I kept waiting in the shadow, and soon, I heard footsteps climbing down the spiralling stairs of the western tower. I smelled Ivret and stepped out, not caring if he'd start throwing punches at me again. I was willing to withstand a few punches, and some mean words if I got to know if Arika was alright.

As soon as Ivret saw me, his eyes flashed with rage. The calm, peaceful demur he always maintained evaporated in the blink of an eye.

"What are you doing here?" He hissed at me, looking tense. He took an attack stance, letting me know that he wouldn't mind beating me again if things came to that.

"How's she?" I asked immediately without wasting a second because it had made me restless.

"You dare come here and enquire about her after you hurt her!" Ivret hissed. I noticed he was holding a bowl, which shattered due to his rage. "Get out of here before I clip your wings and shun you forever like it should've been done a long time ago,"

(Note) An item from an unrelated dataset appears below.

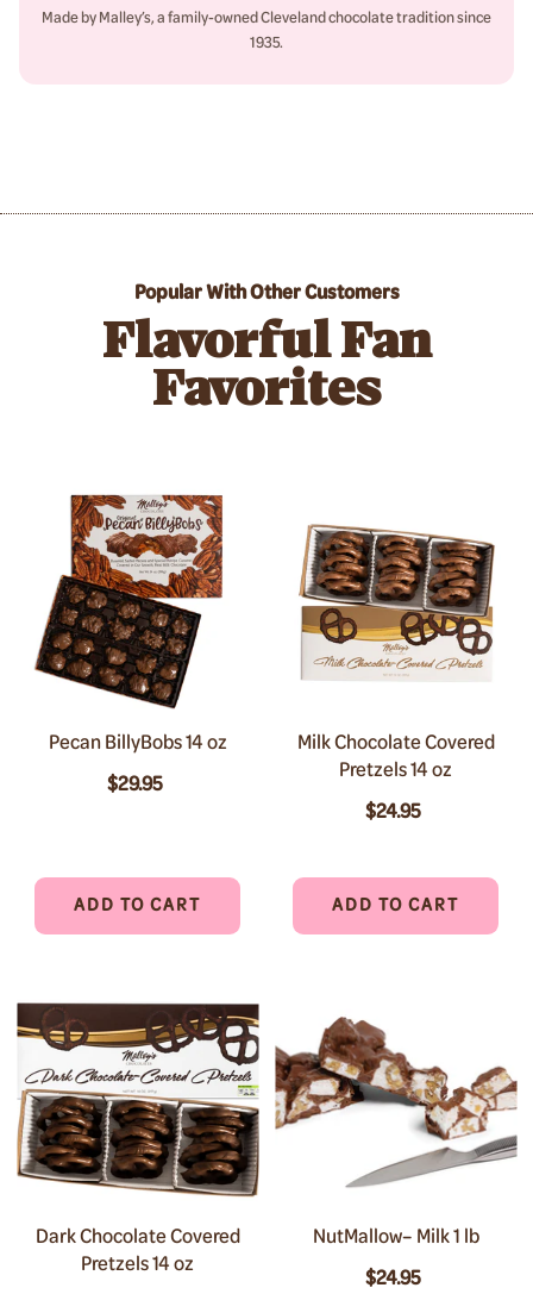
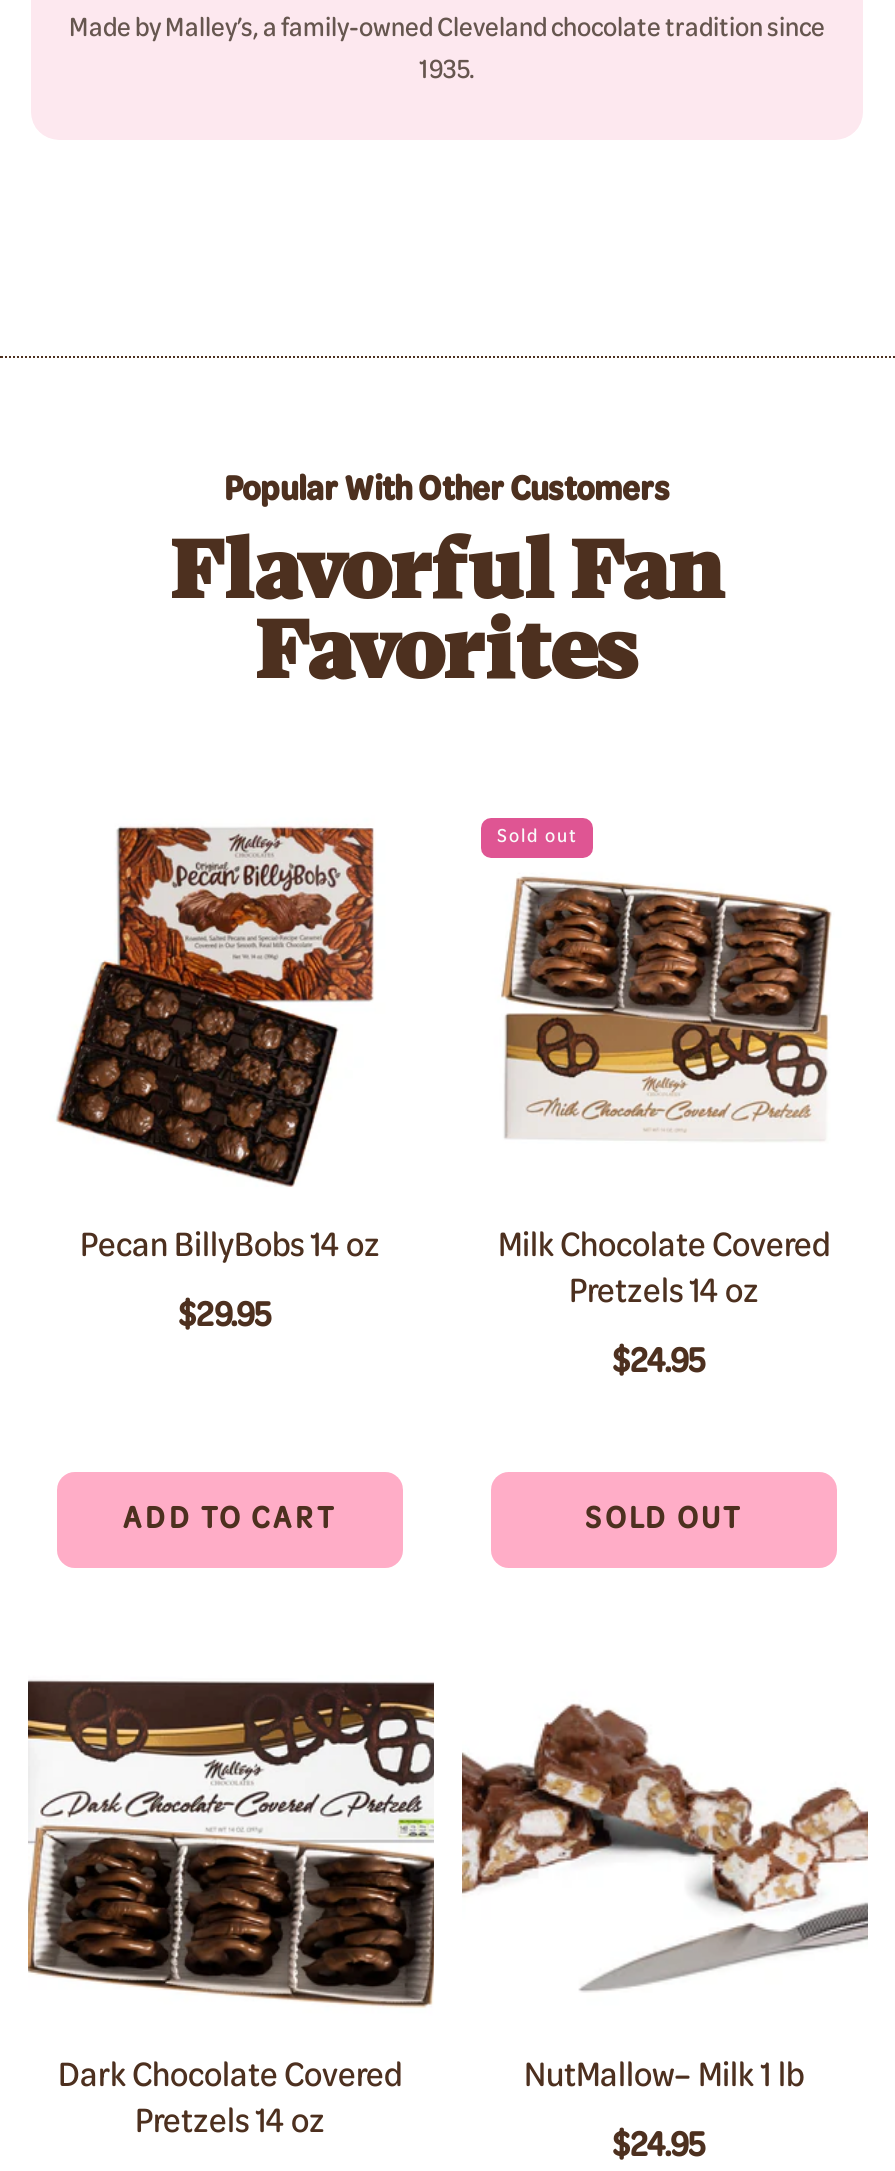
none -> [497,825,577,847] Sold out
[332,896,459,915] ADD TO CART -> [585,1503,743,1535] SOLD OUT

His words stung me like a tight slap to my face. I'd have attacked him in another situation for saying such awful things to me, but I clenched and unclenched my fists to hold myself back. I needed to maintain my calm. I'd already made the case worse for myself. Another wrong move would cement that I was no different than the other red dragons and deserved to have my wings clipped and shunned forever.

"Ivret," I started. "I want to know what happened to her. I didn't mean to hurt her. I want to make this right—"

"She's been unconscious for more than a day and bleeding endlessly! How are you going to make this right? Tell me!" Ivret's growl reverberated through the whole western tower, making the loose bricks in the wall quiver.

His words fuelled my guilt and shame. I should've been more careful with Arika because humans are fragile, but I went too hard on her, and she got hurt. Knowing that I could've prevented this by being more prudent made me loathe myself even more. I got too greedy to pay attention to her well-being.

"I'm ashamed for what I did," I told Ivret, "But I want to do something to make this right,"

"Oh yeah?" Zorge spoke from the top of the stairs. I hadn't noticed his arrival. Ivret's growl must've brought him down here. He crossed his arms on his chest and glared at me. "You want to make this right?"

"Yes," I hissed. "Tell me what I need to do to make this right," I demanded. All I needed was another chance. I'd show it to them then that I wasn't like the other red dragons. That I was Radrox, the most honourable red dragon.

"You'll make this right by getting out of here and staying the fuck away from her," Zorge growled. Ivret gave an approving grunt and glared at me fiercely.

"Alright," I swallowed. "I'll stay away." If that was going to make it right, then I was willing to do it, but a part of me ached for not seeing Arika again. I wanted to see her myself. I wanted to ensure that she was alright. "But can I—"

"No," Ivret and Zogre growled together.

"Okay," I muttered, turned around and walked away, more ashamed than ever.